The main gravel unit beneath this site clearly extends beyond the site boundaries, acts as the source of potable water for the majority of documented wells within the 1 mile radius, and is demonstrably present in many well records downgradient (west) of the site.  One might quibble with the last clause (3), by saying that the bedrock represents an alternative water supply.  However, the evidence generally supports clause (3), because it is not always possible to obtain either the needed quantity or quality of potable water from the bedrock: both the Fountain County Ground-Water Report and well records from the greater site vicinity indicate a number of dry bedrock holes, as well as locally very high levels of sulfate, hardness, and other undesirable constituents in bedrock wells.  It is also interesting to note that in the 75 or so well records available for the greater site vicinity, drillers ALWAYS made a well in the lower gravel when it was present (even if very thin), as opposed to bypassing the unit and proceeding down into rock.  Finally, whether or not one considers the bedrock as an “alternative” source, it clearly is not available to properties for connection at this time, and would entail expensive construction of new, and potentially much deeper, wells (some bedrock wells in the greater site vicinity are 200 or more feet deep).

The Till Confining Unit Below the Site Exhibits Evidence of Enhanced Secondary Permeability

One or more till units overlie the aquifer of significance and separate it at many places from the shallow granular/organic zone described earlier.  At the site, the till is reported to range from less than 10 to more than 60 feet thick.  Most of the till confining unit is probably part of the Wedron Formation of the Lake Michigan lobe (c.f., Gray, 1989); the Lake Michigan lobe advanced into this area from the west, and its deposits thin eastward before being buried by Erie Lobe deposits in the vicinity of Sugar Creek.  At places, the lowermost parts of the till section may be pre-Wisconsin, based on reported green or other gley colors suggestive of a paleosol.  Based on the colors and other attributes listed in the consultant’s boring descriptions and shown in their photographs, the till unit appears to be moist, if not wet, most or all of the way through. 

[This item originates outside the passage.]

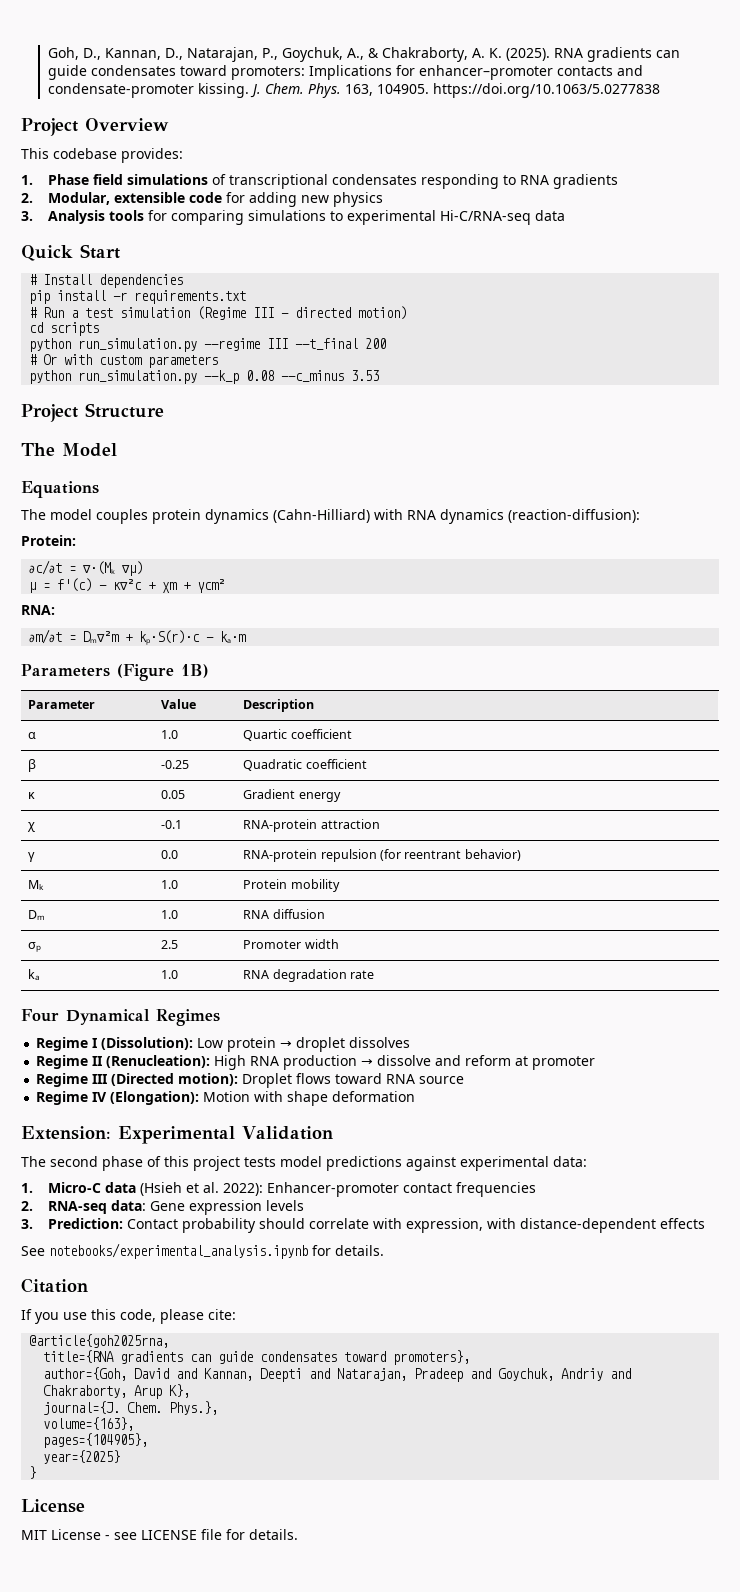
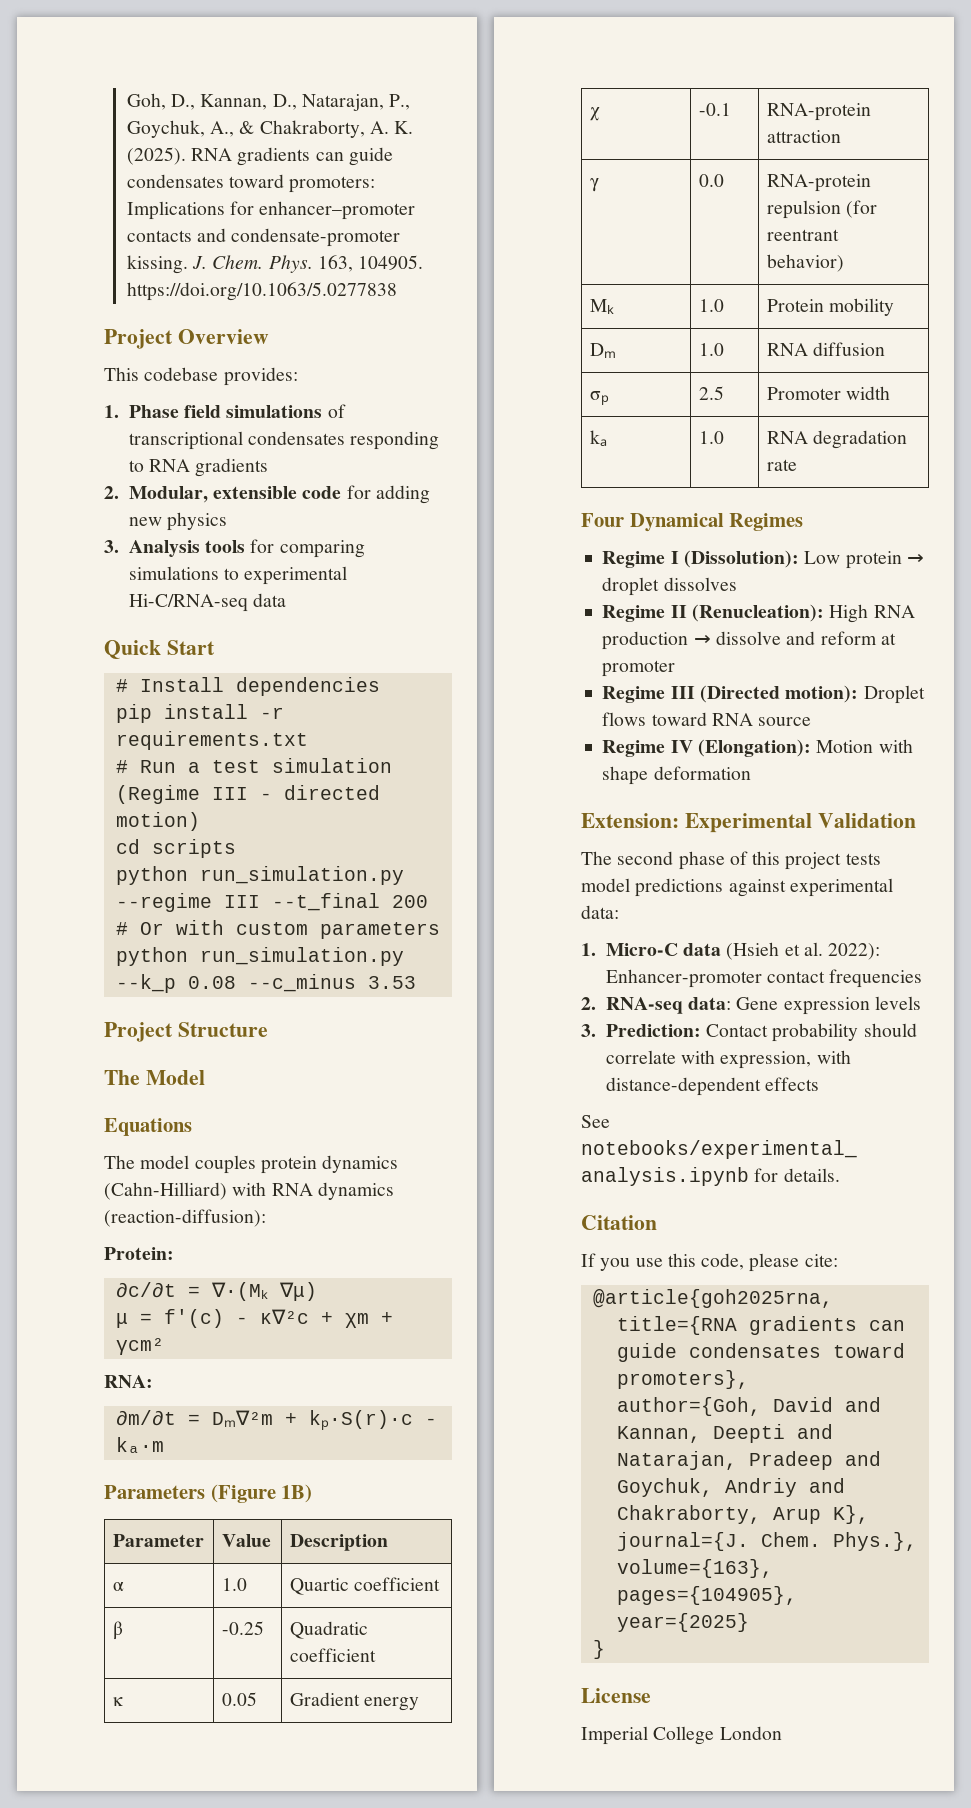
- MIT License - see LICENSE file for details.
+ Imperial College London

Both the site borings and local well records indicate a significant hardness associated with this confining unit.  In my experience, such highly overconsolidated tills have very likely been overridden by ice and, therefore, possess the requisite stress field needed for major vertical fractures to develop.  Furthermore, exposures of pre-Wisconsin tills beneath paleosols in Indiana and elsewhere commonly exhibit abundant fractures, presumably caused or accentuated by weathering.  Given the evident moisture in the till, one might reasonably wonder whether a system of fractures, possibly interconnected with thin inter- and intra-till seams of sand and other more permeable zones, is responsible for transmitting ground water in this unit.  The hydrogeologic data, descriptions, and conclusions submitted by the consultant in support of this site make no mention whatsoever of the potential for fractures in the confining unit(s).  Of course, it is well known that interception, detection, and recognition of vertical fractures in vertical boreholes is rather problematic; effective detection of fracture networks typically requires angle drilling or specialized geophysical methods (e.g., Fleming and Taylor, 1988).

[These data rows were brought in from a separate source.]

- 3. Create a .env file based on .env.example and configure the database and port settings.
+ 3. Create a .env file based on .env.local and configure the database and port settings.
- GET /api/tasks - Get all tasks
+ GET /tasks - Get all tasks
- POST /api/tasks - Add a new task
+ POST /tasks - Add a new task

The 2nd paragraph on page 4 of the supplemental hydrogeologic report notes that:  “The 1991 Hydrogeologic report also performed Cation Exchange Capacity (CEC) and hydraulic conductivity tests on composite samples from the site. Note that, due to thevery hard soil conditions, some samples could not be collected even though severalmethods (Shelby tubes, California samples, and Dennison core barrels) were attempted. Results of samples that were able to be collected showed a hydraulic conductivity ranging from 6.9 x10-9cm/sec to 1.0 x 10-8cm/sec, while CEC values varied from 4.4 to 13.5 meq/100 grams.” 

There is ample evidence from the hydrogeologic literature supporting the concept that hydraulic conductivity values derived from remolded samples of fine-grained glacial sediments commonly are meaningless as predictors of in-situ bulk hydraulic conductivity in those same sediments.  Laboratory permeameter data typically underestimate the true hydraulic conductivity by up to several orders of magnitude.  See, for example, data presented in Stephenson and others (1988), Fetter (1994), and references contained therein for a comparison of laboratory-derived and field-derived hydraulic conductivity values taken at the same sites.  It is extraordinarily unlikely that the in-situ hydraulic conductivity of the glacial till below this site is as low as applicant’s remolded values suggest.  As virtually all glacial tills in Indiana do, the one(s) below this site will surely contain an interconnected network of secondary permeability, including, but not limited to, fractures, joints, and sand and gravel lenses of various sizes. 

The paragraph quoted above also cites the great hardness of the sediment.  In my experience, hard consistencies indicate strong overconsolidation, in this case most likely the result of basal tills being overridden by flowing ice, a condition that is highly conducive to the development of vertical or near-vertical fracture systems that extend to considerable depth.  Although relatively few direct studies have been performed on the bulk hydrogeologic properties of tills in Indiana, those that have looked at both the physical and chemical hydrogeology suggest substantial recharge does, in fact, occur and that bulk permeabilities are greater than laboratory results would otherwise suggest.  The till sequence described by Ferguson (1992) and Ferguson and others (1991, 1992) is a great example.  It seems quite likely that the same situation could exist here, and would explain the apparent recharge that is supporting the piezometric high just east of the site, as noted below. Slug tests performed by ATEC in two piezometers screened in the till yielded K values up to 6.2 x 10-7 cm/sec—noticeably greater than the remolded values—but it is unclear from the boring descriptions whether any fractures or other secondary permeability features were observed in the intervals in which these two piezometers were screened.  Given the stated difficulties of extracting intact samples of overconsolidated till beneath this site, it seems doubtful that fractures would have been detected.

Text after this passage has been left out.